Venture capital firms are recommending climate tech as a shield from the coming recession.
Key Details
- With a fear of inflation, investors are starting to divert to safer assets that can weather the storm more effectively.
- “Typically recessions see investors fleeing to safer assets like government bonds and mature companies. And they start investing less in or even divesting from riskier assets, such as venture capital, which bets on early-stage companies fully expecting many to fail and hoping that some succeed wildly.
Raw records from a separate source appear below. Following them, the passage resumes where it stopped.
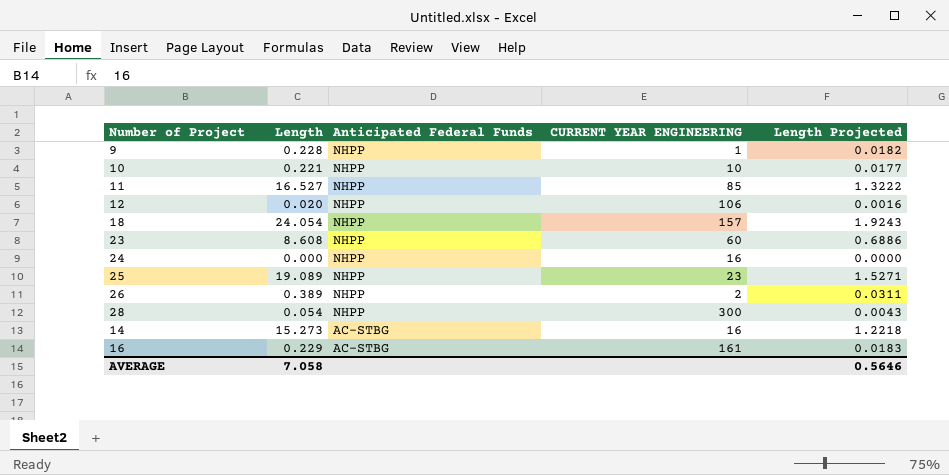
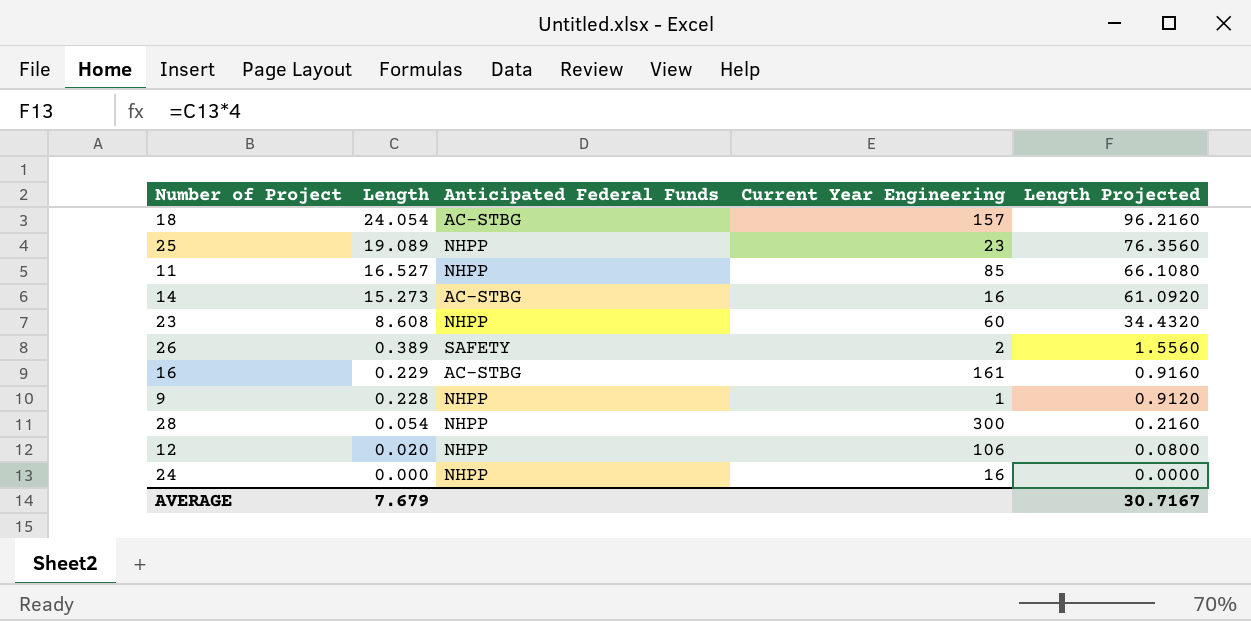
row order: Anticipated Federal Funds descending -> Length descending
column name: CURRENT YEAR ENGINEERING -> Current Year Engineering
column Length Projected | formula: [Length] * 0.08 -> [Length] * 4
row 10: 0.221 | NHPP | 10 | 0.0177 -> none
18 | Anticipated Federal Funds: NHPP -> AC-STBG
26 | Anticipated Federal Funds: NHPP -> SAFETY
AVERAGE | Length: 7.058 -> 7.679
AVERAGE | Length Projected: 0.5646 -> 30.7167

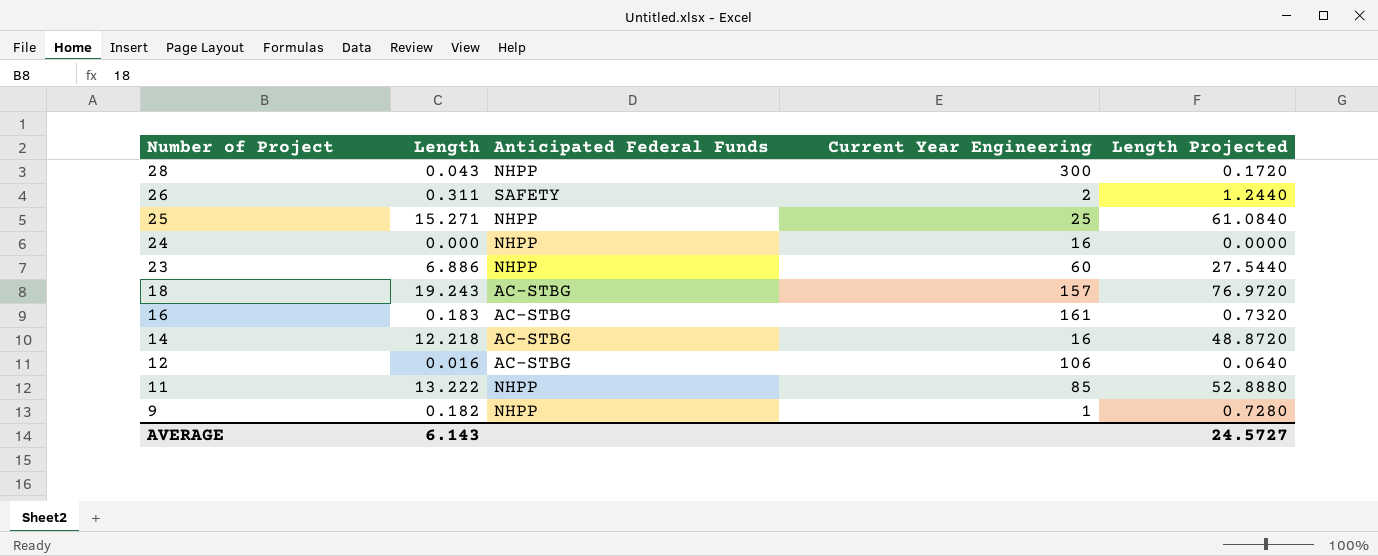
row order: Length descending -> Number of Project descending
28 | Length: 0.054 -> 0.043
28 | Length Projected: 0.2160 -> 0.1720
26 | Length: 0.389 -> 0.311
26 | Length Projected: 1.5560 -> 1.2440
25 | Length: 19.089 -> 15.271
25 | Current Year Engineering: 23 -> 25
25 | Length Projected: 76.3560 -> 61.0840
23 | Length: 8.608 -> 6.886
23 | Length Projected: 34.4320 -> 27.5440
18 | Length: 24.054 -> 19.243
18 | Length Projected: 96.2160 -> 76.9720
16 | Length: 0.229 -> 0.183
16 | Length Projected: 0.9160 -> 0.7320
14 | Length: 15.273 -> 12.218
14 | Length Projected: 61.0920 -> 48.8720
12 | Length: 0.020 -> 0.016
12 | Anticipated Federal Funds: NHPP -> AC-STBG
12 | Length Projected: 0.0800 -> 0.0640
11 | Length: 16.527 -> 13.222
11 | Length Projected: 66.1080 -> 52.8880
9 | Length: 0.228 -> 0.182
9 | Length Projected: 0.9120 -> 0.7280
AVERAGE | Length: 7.679 -> 6.143
AVERAGE | Length Projected: 30.7167 -> 24.5727

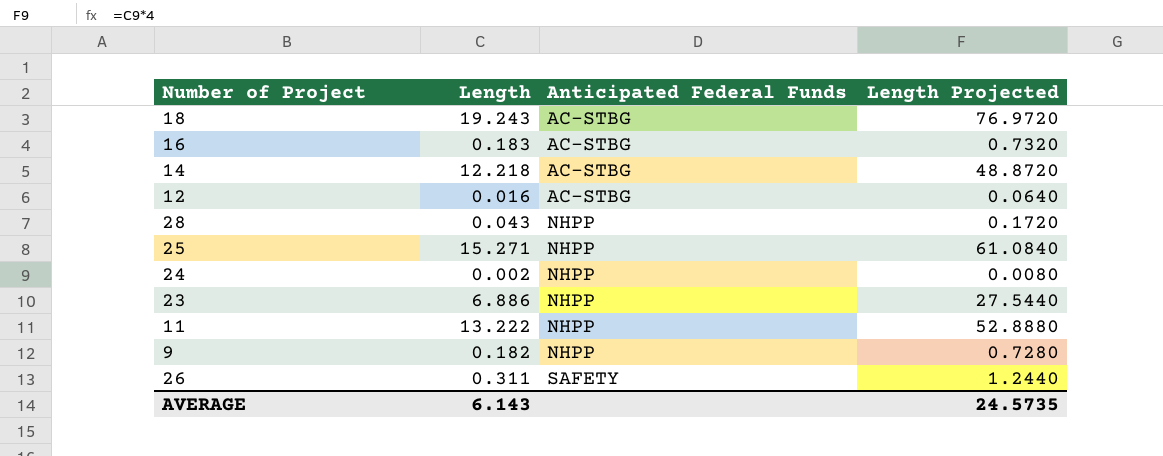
row order: Number of Project descending -> Anticipated Federal Funds ascending
column Current Year Engineering | position: 4 -> none
24 | Length: 0.000 -> 0.002
24 | Length Projected: 0.0000 -> 0.0080
AVERAGE | Length Projected: 24.5727 -> 24.5735

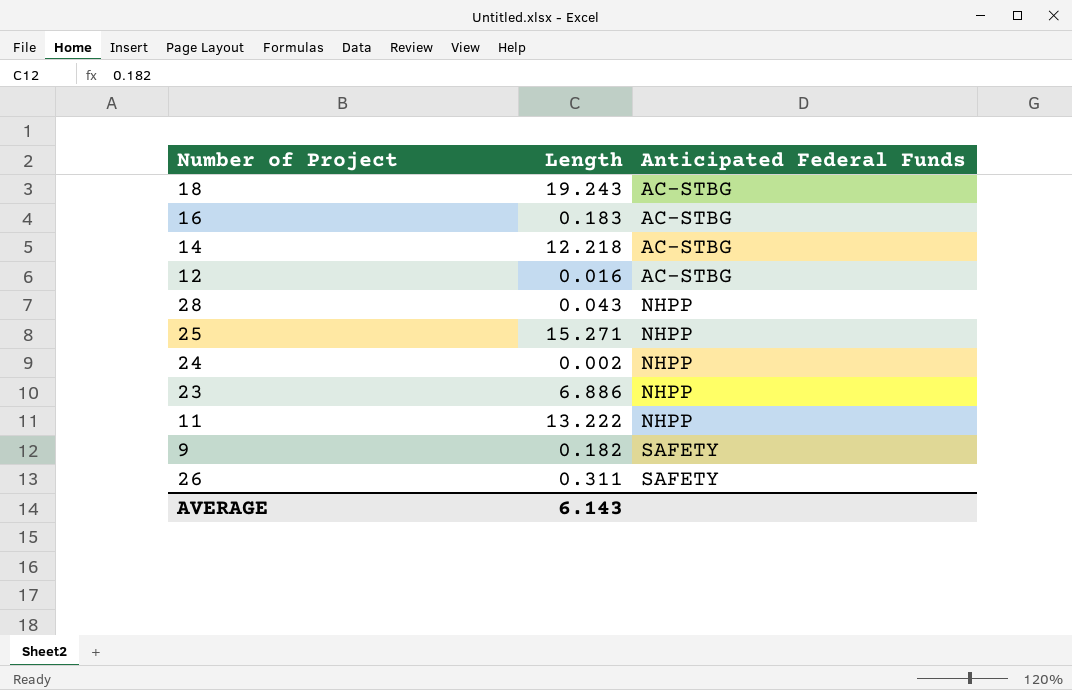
column Length Projected | formula: [Length] * 4 -> none
9 | Anticipated Federal Funds: NHPP -> SAFETY

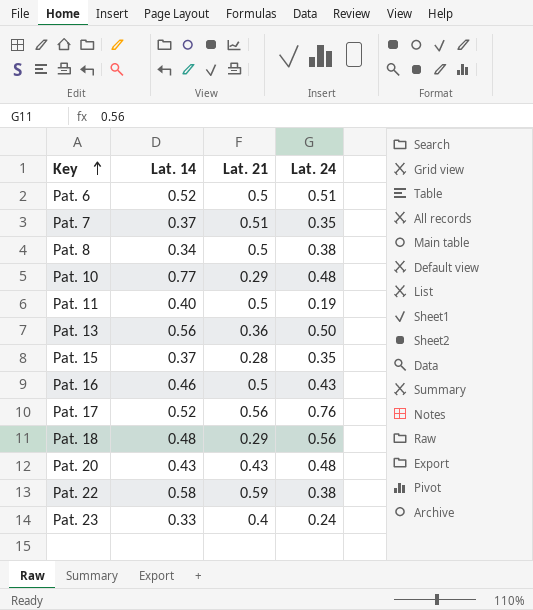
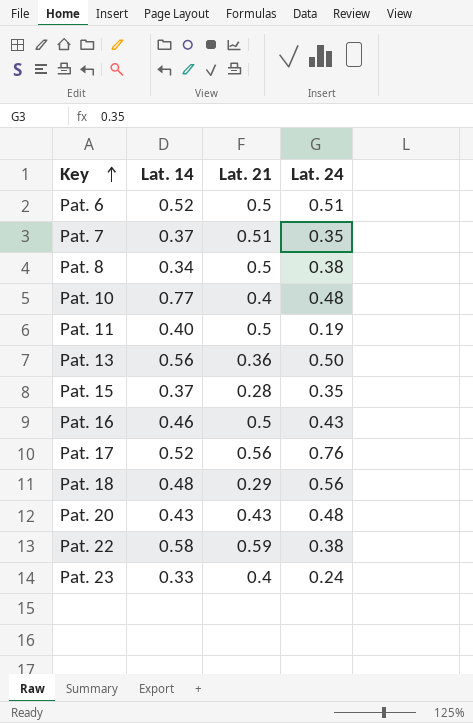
Pat. 10 | Lat. 21: 0.29 -> 0.4

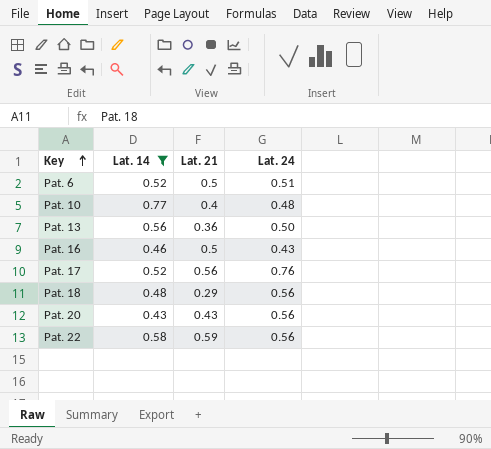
filter: none -> Lat. 14 >= 0.43
Pat. 20 | Lat. 24: 0.48 -> 0.56
Pat. 22 | Lat. 24: 0.38 -> 0.56

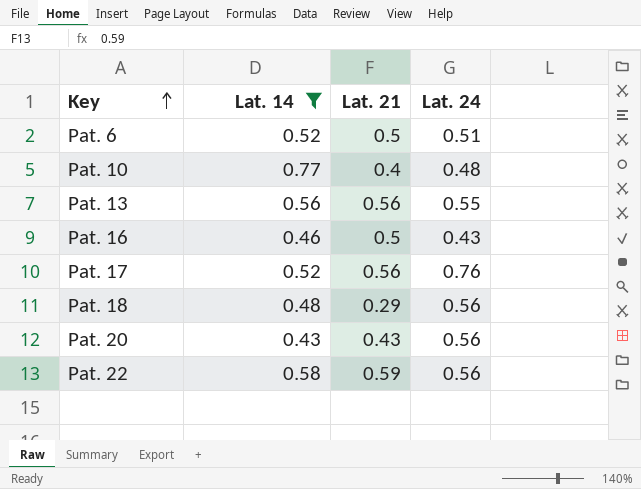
Pat. 13 | Lat. 21: 0.36 -> 0.56
Pat. 13 | Lat. 24: 0.50 -> 0.55

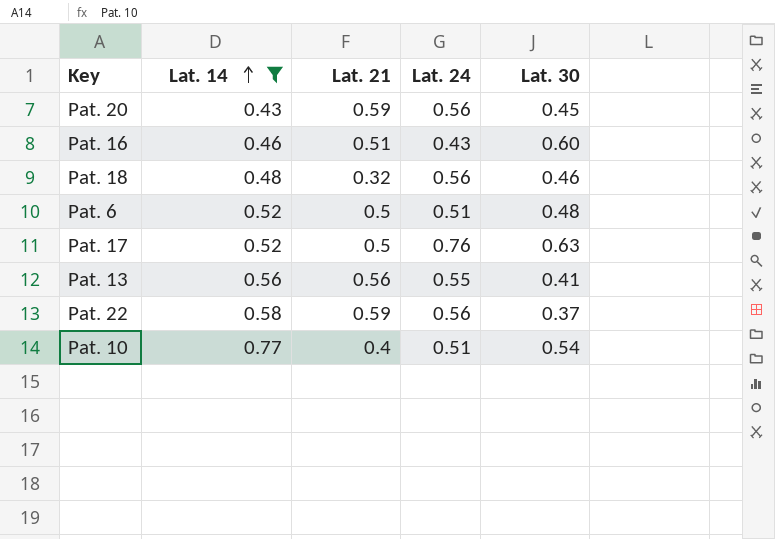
row order: Key ascending -> Lat. 14 ascending
column Lat. 30 | position: none -> 5
Pat. 20 | Lat. 21: 0.43 -> 0.59
Pat. 16 | Lat. 21: 0.5 -> 0.51
Pat. 18 | Lat. 21: 0.29 -> 0.32
Pat. 17 | Lat. 21: 0.56 -> 0.5
Pat. 10 | Lat. 24: 0.48 -> 0.51

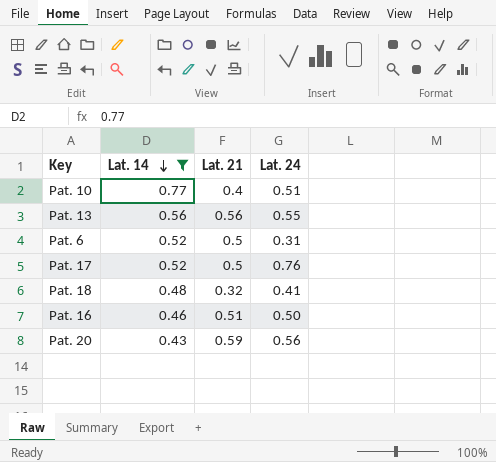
row order: Lat. 14 ascending -> Lat. 14 descending
column Lat. 30 | position: 5 -> none
row Pat. 22: 0.58 | 0.59 | 0.56 | 0.37 -> none
Pat. 6 | Lat. 24: 0.51 -> 0.31
Pat. 18 | Lat. 24: 0.56 -> 0.41
Pat. 16 | Lat. 24: 0.43 -> 0.50

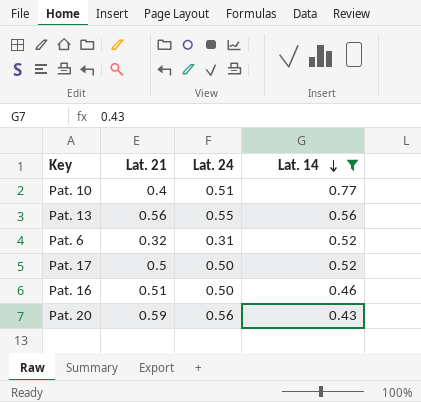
column Lat. 14 | position: 2 -> 4
row Pat. 18: 0.48 | 0.32 | 0.41 -> none
Pat. 6 | Lat. 21: 0.5 -> 0.32
Pat. 17 | Lat. 24: 0.76 -> 0.50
Things are different now,” says Bloomberg.
- One asset that appears to be holding stable through the economic downturn will be climate investing, with the industry skyrocketing in venture capital and federal investments as major governments seek to combat climate change.
- Venture capital technology in climate change has increased from $1.9 billion in 2013 to $37 billion in 2021, according to Holon IQ.
Why it’s important
Climate tech investments may prove quite useful to investors who are eager to shield their portfolios from the worst effects of the recession.
The investments may also prove helpful to the environment, jumpstarting a decades-long transition toward emissions-free energy and bringing forward-thinking investors along with it.
“2022 is on pace to eclipse every other year in venture-capital fundraising… There’s still a very robust, potentially recession-proof, segment within climate tech for people who are trying to solve really hard problems,” says Prelude Ventures managing director Mark Cupta.
“Investors see that funding these technologies will help avoid a hotter planet, which would have worse, long-lasting economic impacts than the short-term recession we might be about to face,” says Bloomberg.
Backing up a bit
As we previously reported, President Joe Biden signed the Inflation Reduction Act on August 16, which set aside $370 billion in spending for climate investments.
“The new U.S. climate bill… has plenty of incentives for solar and wind power, but also for nascent technologies, such as direct air capture and long-duration energy storage for the grid,” says Bloomberg.